_Activity_
Some lines in the data below hold the string "Pending". Report how many, as a bare number.

----

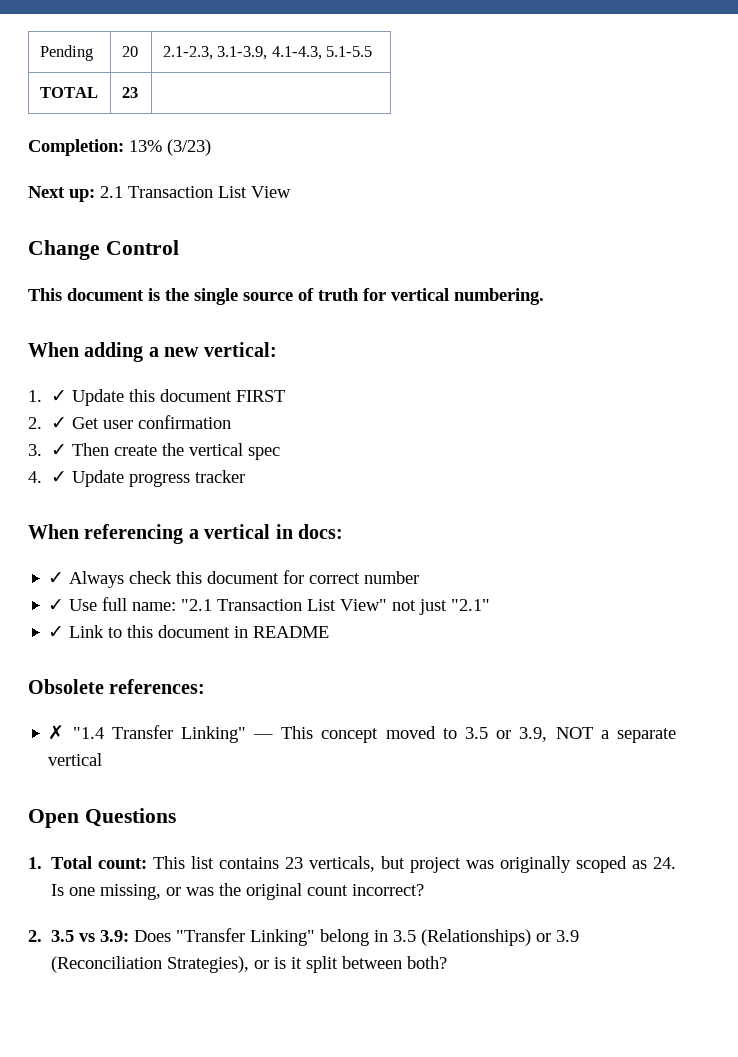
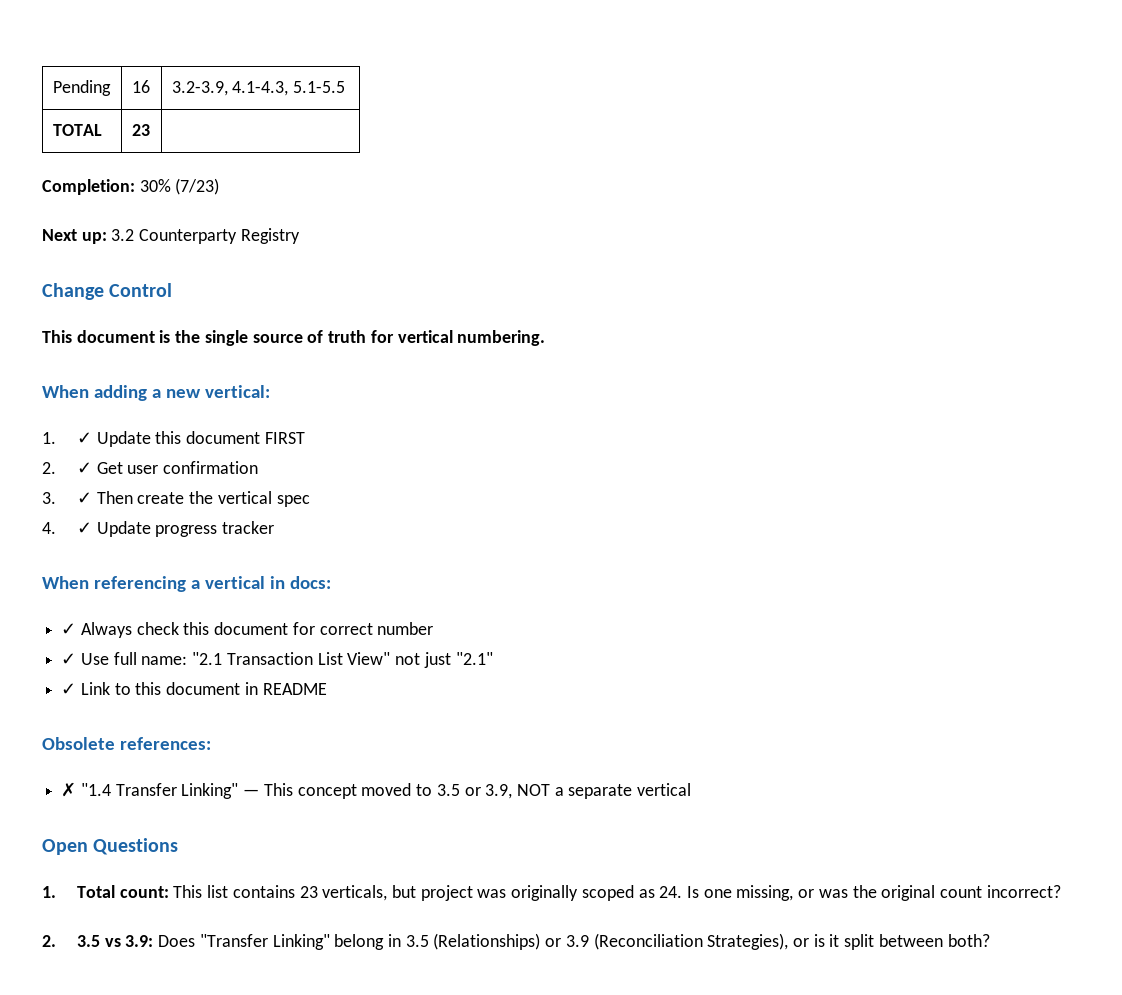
- Pending | 20 | 2.1-2.3, 3.1-3.9, 4.1-4.3, 5.1-5.5
+ Pending | 16 | 3.2-3.9, 4.1-4.3, 5.1-5.5
- Completion: 13% (3/23)
+ Completion: 30% (7/23)
- Next up: 2.1 Transaction List View
+ Next up: 3.2 Counterparty Registry

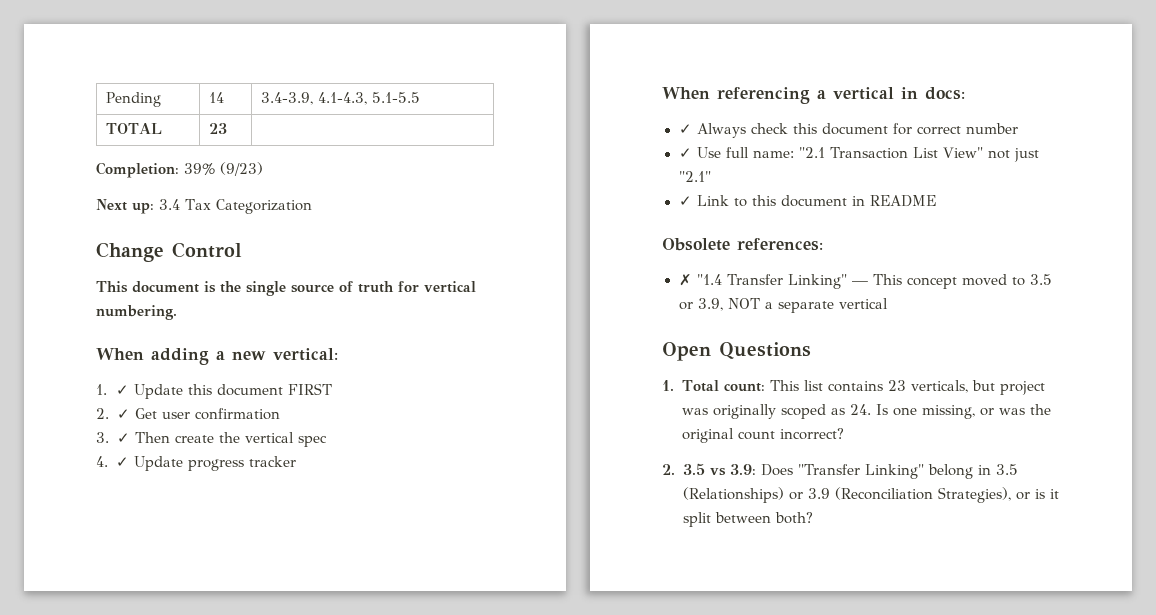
- Pending | 16 | 3.2-3.9, 4.1-4.3, 5.1-5.5
+ Pending | 14 | 3.4-3.9, 4.1-4.3, 5.1-5.5
- Completion: 30% (7/23)
+ Completion: 39% (9/23)
- Next up: 3.2 Counterparty Registry
+ Next up: 3.4 Tax Categorization

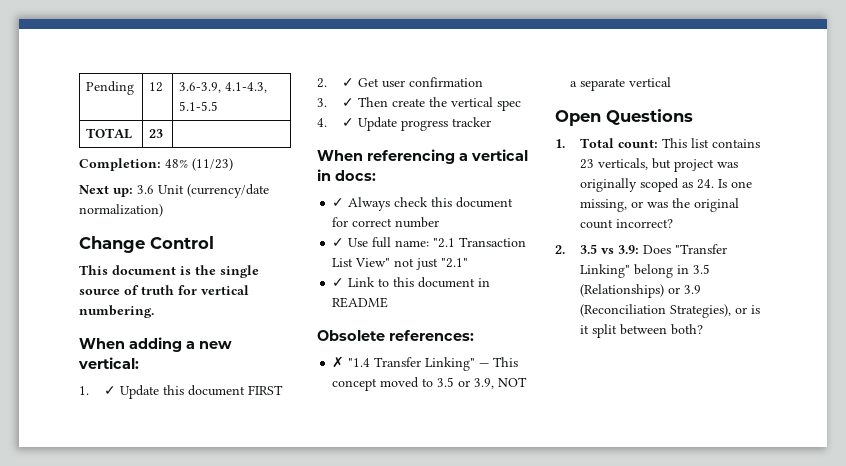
- Pending | 14 | 3.4-3.9, 4.1-4.3, 5.1-5.5
+ Pending | 12 | 3.6-3.9, 4.1-4.3, 5.1-5.5
- Completion: 39% (9/23)
+ Completion: 48% (11/23)
- Next up: 3.4 Tax Categorization
+ Next up: 3.6 Unit (currency/date normalization)

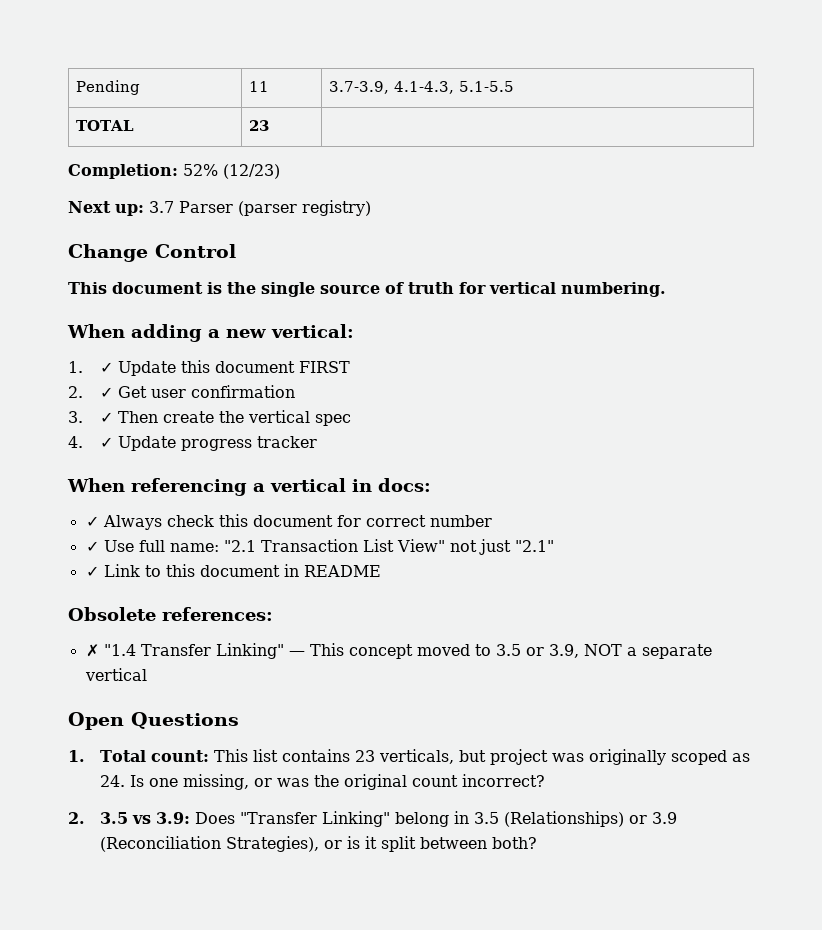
- Pending | 12 | 3.6-3.9, 4.1-4.3, 5.1-5.5
+ Pending | 11 | 3.7-3.9, 4.1-4.3, 5.1-5.5
- Completion: 48% (11/23)
+ Completion: 52% (12/23)
- Next up: 3.6 Unit (currency/date normalization)
+ Next up: 3.7 Parser (parser registry)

----

_Task solution_
8